### WORK TASK:
In the entries below, find each line bearing the string "text" and copy it.

### SUPPLIED RECORDS:

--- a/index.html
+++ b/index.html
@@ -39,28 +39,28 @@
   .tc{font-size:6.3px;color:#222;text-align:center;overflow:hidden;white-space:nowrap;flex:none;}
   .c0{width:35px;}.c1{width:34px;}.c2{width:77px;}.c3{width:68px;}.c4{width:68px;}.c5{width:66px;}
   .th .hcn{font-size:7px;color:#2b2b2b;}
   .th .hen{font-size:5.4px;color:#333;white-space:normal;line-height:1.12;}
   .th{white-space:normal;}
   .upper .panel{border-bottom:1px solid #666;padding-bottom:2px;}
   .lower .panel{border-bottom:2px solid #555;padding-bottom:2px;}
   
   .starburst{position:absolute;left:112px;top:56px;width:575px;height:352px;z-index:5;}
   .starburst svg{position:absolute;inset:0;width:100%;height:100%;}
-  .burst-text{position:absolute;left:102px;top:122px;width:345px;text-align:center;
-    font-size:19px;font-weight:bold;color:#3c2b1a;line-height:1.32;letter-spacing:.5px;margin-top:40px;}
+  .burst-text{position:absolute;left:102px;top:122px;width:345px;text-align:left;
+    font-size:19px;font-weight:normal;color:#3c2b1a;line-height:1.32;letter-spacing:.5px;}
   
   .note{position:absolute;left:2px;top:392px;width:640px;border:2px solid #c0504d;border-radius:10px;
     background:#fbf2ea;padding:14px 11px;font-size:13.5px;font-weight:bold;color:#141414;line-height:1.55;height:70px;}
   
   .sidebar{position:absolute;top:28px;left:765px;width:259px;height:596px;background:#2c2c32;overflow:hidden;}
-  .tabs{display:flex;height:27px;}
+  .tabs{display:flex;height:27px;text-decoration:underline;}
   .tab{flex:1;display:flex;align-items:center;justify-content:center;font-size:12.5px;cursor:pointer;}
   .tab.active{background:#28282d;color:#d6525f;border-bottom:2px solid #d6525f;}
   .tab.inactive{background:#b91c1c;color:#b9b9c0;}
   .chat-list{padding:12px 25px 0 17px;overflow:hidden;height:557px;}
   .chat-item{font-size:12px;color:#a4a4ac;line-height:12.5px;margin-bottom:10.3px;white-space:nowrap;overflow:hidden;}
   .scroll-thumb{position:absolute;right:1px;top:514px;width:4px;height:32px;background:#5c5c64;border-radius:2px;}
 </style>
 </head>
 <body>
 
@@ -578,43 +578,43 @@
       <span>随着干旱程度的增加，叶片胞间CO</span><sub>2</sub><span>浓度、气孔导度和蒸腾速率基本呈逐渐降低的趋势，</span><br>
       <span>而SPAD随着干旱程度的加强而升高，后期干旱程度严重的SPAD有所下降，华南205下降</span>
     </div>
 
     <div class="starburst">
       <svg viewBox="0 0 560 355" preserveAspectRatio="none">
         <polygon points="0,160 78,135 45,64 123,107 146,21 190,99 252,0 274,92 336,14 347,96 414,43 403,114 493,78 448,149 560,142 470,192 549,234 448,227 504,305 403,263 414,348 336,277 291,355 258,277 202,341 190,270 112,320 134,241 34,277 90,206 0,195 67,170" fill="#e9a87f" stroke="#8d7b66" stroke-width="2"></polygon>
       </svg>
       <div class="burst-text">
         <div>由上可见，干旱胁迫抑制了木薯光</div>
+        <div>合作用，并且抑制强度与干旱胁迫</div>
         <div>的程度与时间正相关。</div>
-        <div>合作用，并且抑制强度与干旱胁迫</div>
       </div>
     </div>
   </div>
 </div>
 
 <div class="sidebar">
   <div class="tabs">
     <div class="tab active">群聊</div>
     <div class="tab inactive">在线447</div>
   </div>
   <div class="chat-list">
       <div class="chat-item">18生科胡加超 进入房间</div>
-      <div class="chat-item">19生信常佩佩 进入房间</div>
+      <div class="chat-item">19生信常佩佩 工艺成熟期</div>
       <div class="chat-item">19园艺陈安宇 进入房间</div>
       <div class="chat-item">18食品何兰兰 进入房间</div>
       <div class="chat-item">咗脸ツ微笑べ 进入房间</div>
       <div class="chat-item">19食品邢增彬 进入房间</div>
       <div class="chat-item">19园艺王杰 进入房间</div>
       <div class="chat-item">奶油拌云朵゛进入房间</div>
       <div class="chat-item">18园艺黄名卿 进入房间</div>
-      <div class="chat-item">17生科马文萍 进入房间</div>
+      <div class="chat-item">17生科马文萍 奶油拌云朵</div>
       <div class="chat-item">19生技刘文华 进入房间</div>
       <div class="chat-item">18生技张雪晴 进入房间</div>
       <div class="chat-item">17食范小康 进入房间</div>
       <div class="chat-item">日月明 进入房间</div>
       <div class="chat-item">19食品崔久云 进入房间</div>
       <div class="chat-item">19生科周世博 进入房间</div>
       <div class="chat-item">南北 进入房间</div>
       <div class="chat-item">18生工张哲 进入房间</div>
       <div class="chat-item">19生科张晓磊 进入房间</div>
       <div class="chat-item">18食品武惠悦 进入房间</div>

### RESULT FOR THIS TASK:
   .tc{font-size:6.3px;color:#222;text-align:center;overflow:hidden;white-space:nowrap;flex:none;}
-  .burst-text{position:absolute;left:102px;top:122px;width:345px;text-align:center;
+  .burst-text{position:absolute;left:102px;top:122px;width:345px;text-align:left;
+  .tabs{display:flex;height:27px;text-decoration:underline;}
       <div class="burst-text">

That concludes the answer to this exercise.